> [WHAT NEEDS TO BE DONE] With the pictures left aside, write out the entries that follow exactly.

[INFORMATION — start]

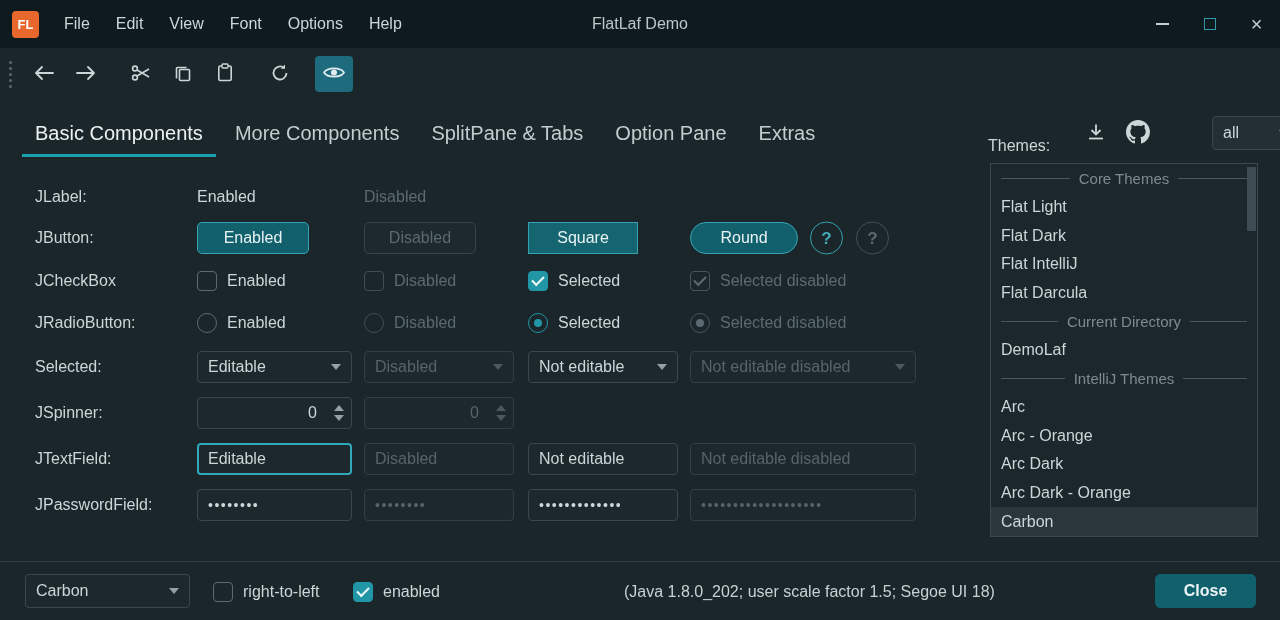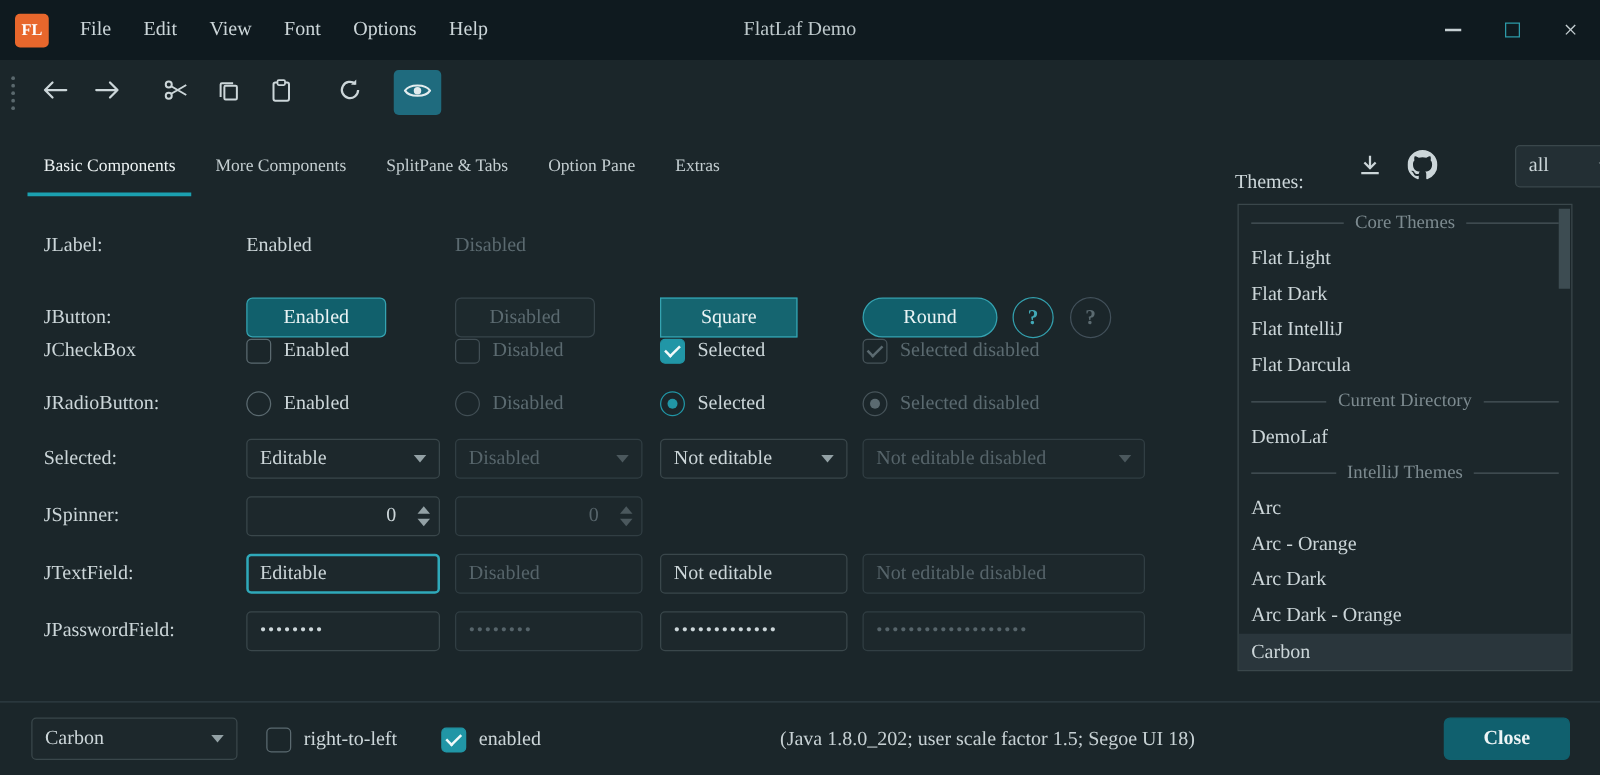--- a/index.html
+++ b/index.html
@@ -7,7 +7,7 @@
   #app {
     position:relative; width:1280px; height:620px; overflow:hidden;
     background:#1b262a; color:#ccd6d9;
-    font-family:Liberation Serif, serif; font-size:16px;
+    font-family:Liberation Sans, sans-serif; font-size:16px;
   }
 
   

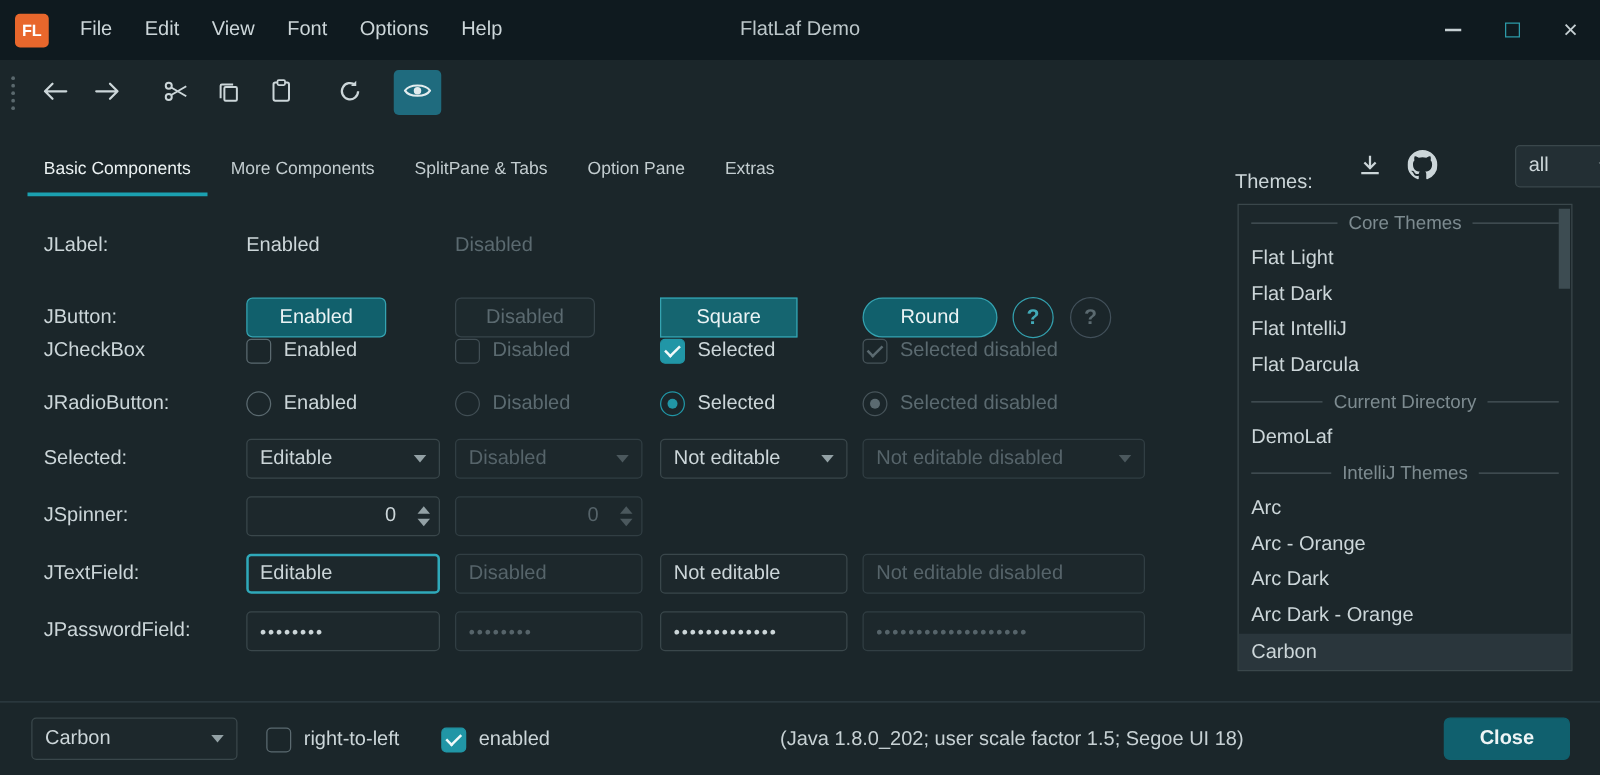--- a/index.html
+++ b/index.html
@@ -32,7 +32,7 @@
   
   .tabband { position:absolute; top:110px; left:0; width:100%; height:47px; }
   .tabs { position:absolute; left:19px; top:0; height:47px; display:flex; }
-  .tab { padding:0 16px; display:flex; align-items:center; color:#c3cdd0; font-size:14px; position:relative; cursor:default; }
+  .tab { padding:0 16px; display:flex; align-items:center; color:#c3cdd0; font-size:20px; position:relative; cursor:default; }
   .tab.selected { color:#ecf2f3; }
   .tab.selected::after { content:""; position:absolute; left:3px; right:3px; bottom:0; height:3px; background:#1ba0b0; }
   .themes-label { position:absolute; left:988px; top:12px; height:47px; display:flex; align-items:center; color:#ccd6d9; }

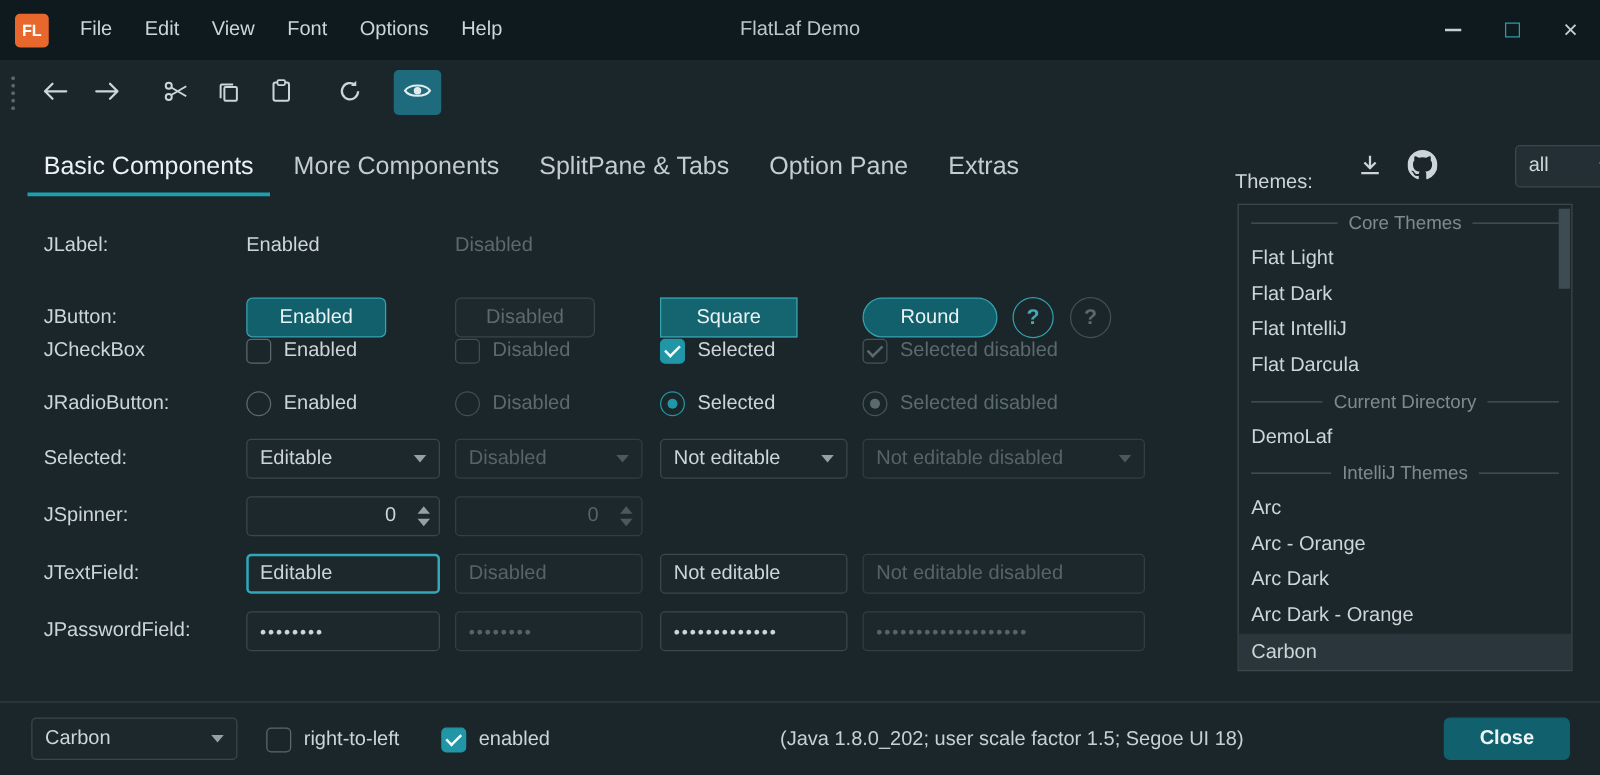--- a/index.html
+++ b/index.html
@@ -95,7 +95,7 @@
   .pos4 { position:absolute; left:690px; top:50%; transform:translateY(-50%); }
   .pos5 { position:absolute; left:810px; top:50%; transform:translateY(-50%); }
   .pos6 { position:absolute; left:856px; top:50%; transform:translateY(-50%); }
-  #row-jlabel{top:178px;height:38px;} #row-jbutton{top:236px;height:36px;}
+  #row-jlabel{top:178px;height:38px;} #row-jbutton{top:220px;height:36px;}
   #row-jcheckbox{top:263px;height:36px;} #row-jradiobutton{top:305px;height:36px;}
   #row-jcombobox{top:349px;height:36px;} #row-jspinner{top:395px;height:36px;}
   #row-jtextfield{top:441px;height:36px;padding-left:28px;} #row-jpasswordfield{top:487px;height:36px;}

[INFORMATION — finish]

> [RESPONSE AREA]
--- a/index.html
+++ b/index.html
@@ -7,7 +7,7 @@
   #app {
     position:relative; width:1280px; height:620px; overflow:hidden;
     background:#1b262a; color:#ccd6d9;
-    font-family:Liberation Serif, serif; font-size:16px;
+    font-family:Liberation Sans, sans-serif; font-size:16px;
   }
 
   

--- a/index.html
+++ b/index.html
@@ -32,7 +32,7 @@
   
   .tabband { position:absolute; top:110px; left:0; width:100%; height:47px; }
   .tabs { position:absolute; left:19px; top:0; height:47px; display:flex; }
-  .tab { padding:0 16px; display:flex; align-items:center; color:#c3cdd0; font-size:14px; position:relative; cursor:default; }
+  .tab { padding:0 16px; display:flex; align-items:center; color:#c3cdd0; font-size:20px; position:relative; cursor:default; }
   .tab.selected { color:#ecf2f3; }
   .tab.selected::after { content:""; position:absolute; left:3px; right:3px; bottom:0; height:3px; background:#1ba0b0; }
   .themes-label { position:absolute; left:988px; top:12px; height:47px; display:flex; align-items:center; color:#ccd6d9; }

--- a/index.html
+++ b/index.html
@@ -95,7 +95,7 @@
   .pos4 { position:absolute; left:690px; top:50%; transform:translateY(-50%); }
   .pos5 { position:absolute; left:810px; top:50%; transform:translateY(-50%); }
   .pos6 { position:absolute; left:856px; top:50%; transform:translateY(-50%); }
-  #row-jlabel{top:178px;height:38px;} #row-jbutton{top:236px;height:36px;}
+  #row-jlabel{top:178px;height:38px;} #row-jbutton{top:220px;height:36px;}
   #row-jcheckbox{top:263px;height:36px;} #row-jradiobutton{top:305px;height:36px;}
   #row-jcombobox{top:349px;height:36px;} #row-jspinner{top:395px;height:36px;}
   #row-jtextfield{top:441px;height:36px;padding-left:28px;} #row-jpasswordfield{top:487px;height:36px;}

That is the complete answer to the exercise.